DIRECTIONS: For the data below, retype word for word the lines from the one containing "(423, 79) none" through the one containing "(686, 255) none"; drop the pictures.

INFORMATION PROVIDED:
========================================

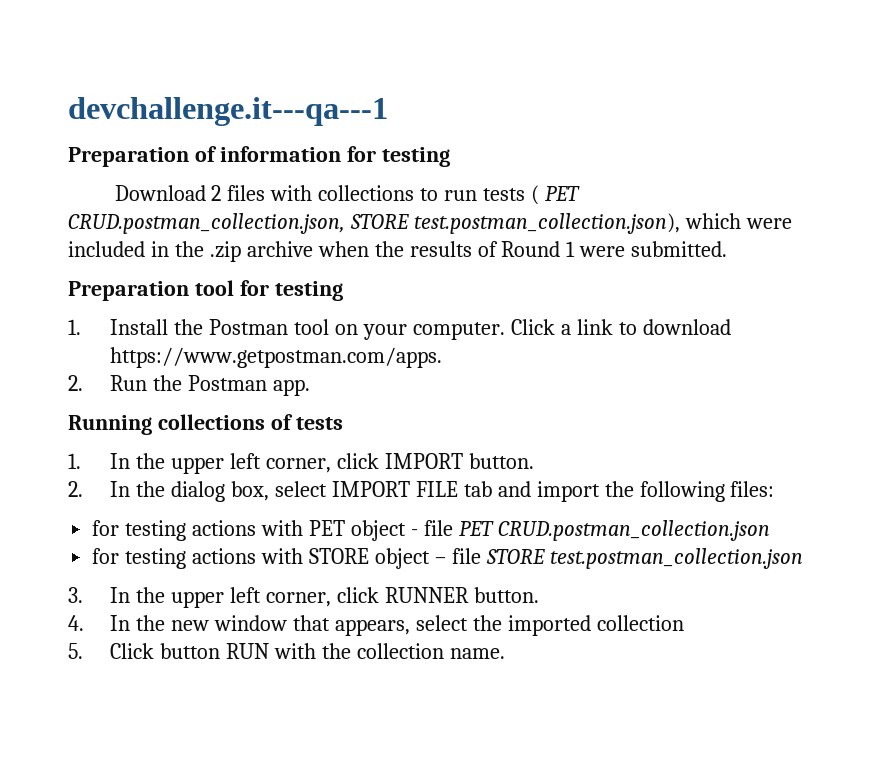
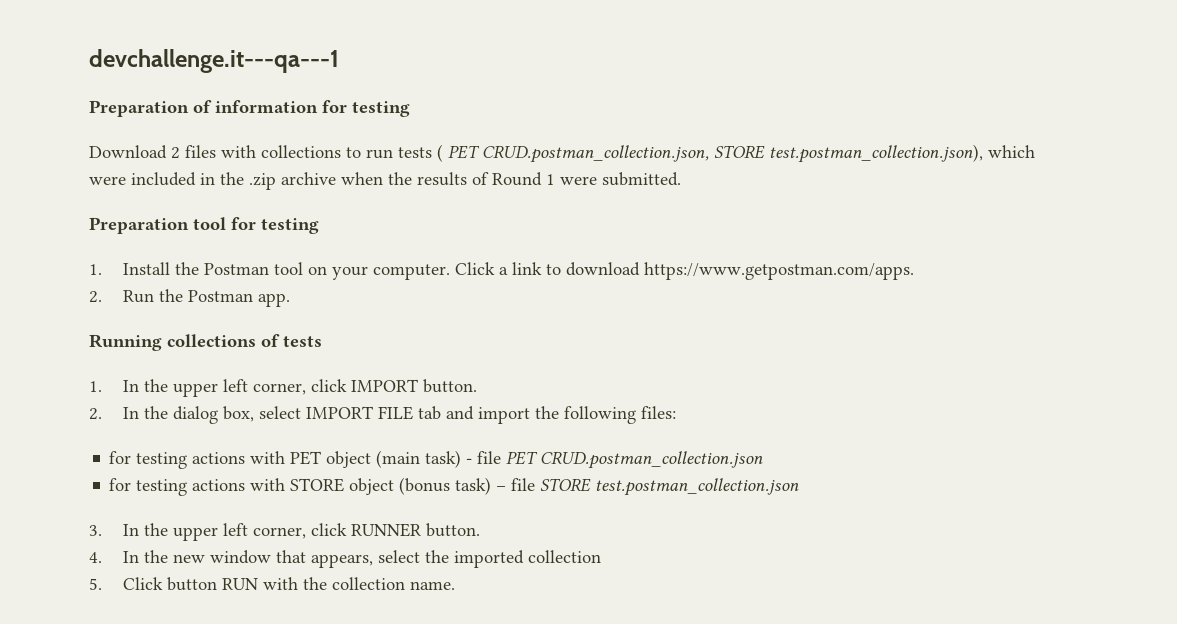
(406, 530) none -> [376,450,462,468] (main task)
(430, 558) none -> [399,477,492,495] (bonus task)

========================================

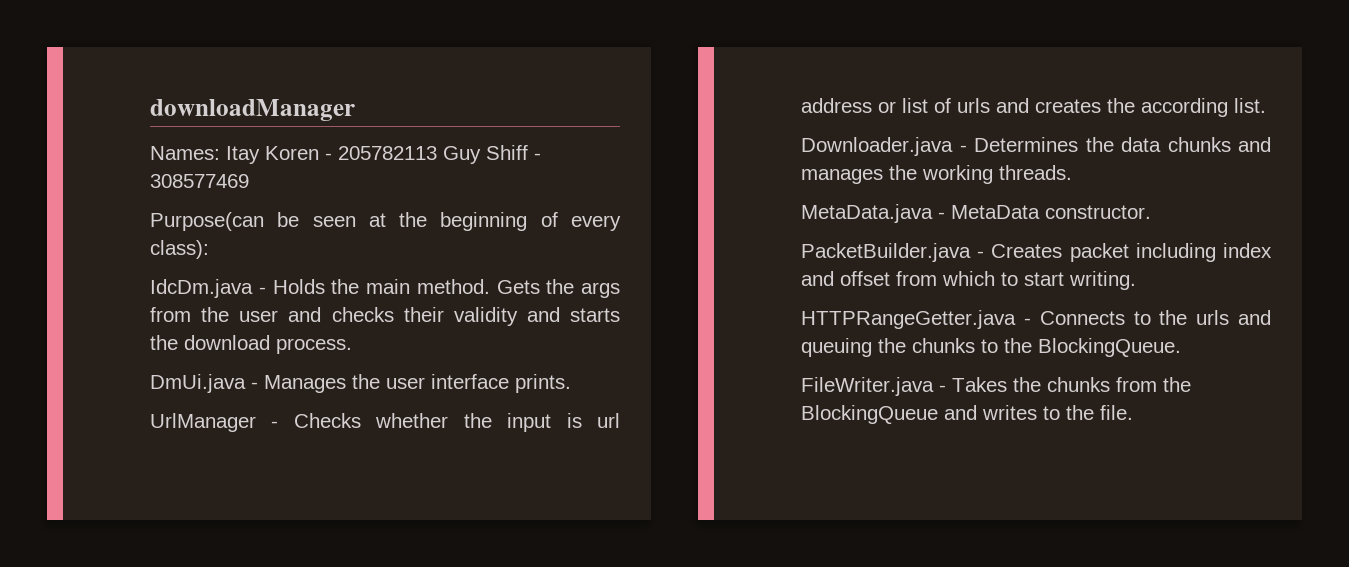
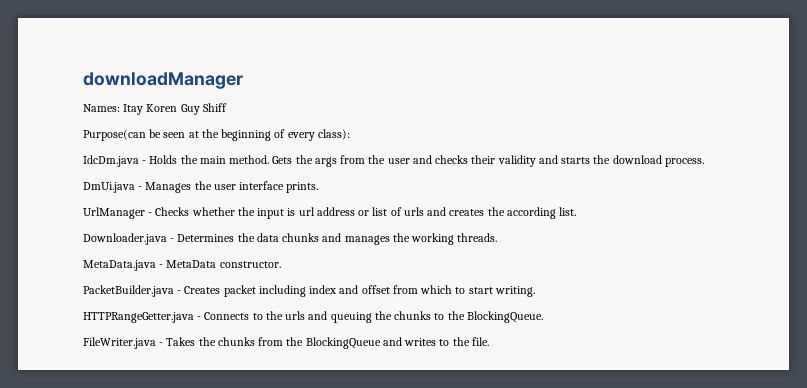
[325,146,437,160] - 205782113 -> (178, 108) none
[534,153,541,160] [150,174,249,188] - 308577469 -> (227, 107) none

========================================

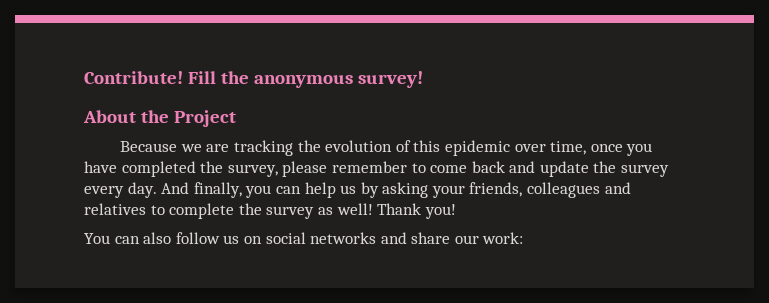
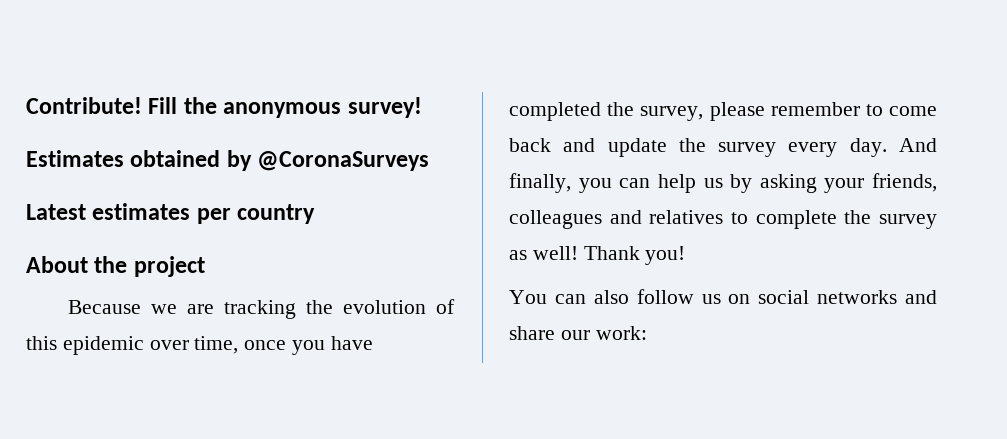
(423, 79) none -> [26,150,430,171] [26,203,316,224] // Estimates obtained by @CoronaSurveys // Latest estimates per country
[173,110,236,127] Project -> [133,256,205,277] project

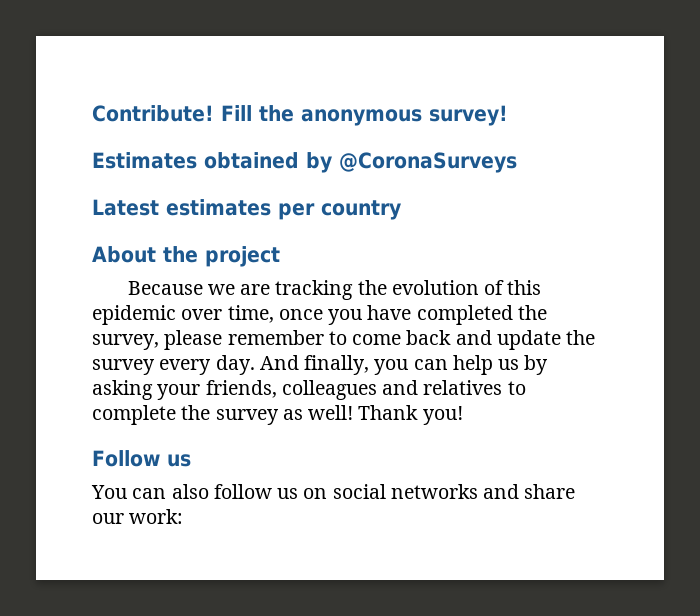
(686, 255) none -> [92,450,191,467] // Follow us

========================================

ANSWER TO THIS EXERCISE:
(423, 79) none -> [26,150,430,171] [26,203,316,224] // Estimates obtained by @CoronaSurveys // Latest estimates per country
[173,110,236,127] Project -> [133,256,205,277] project

(686, 255) none -> [92,450,191,467] // Follow us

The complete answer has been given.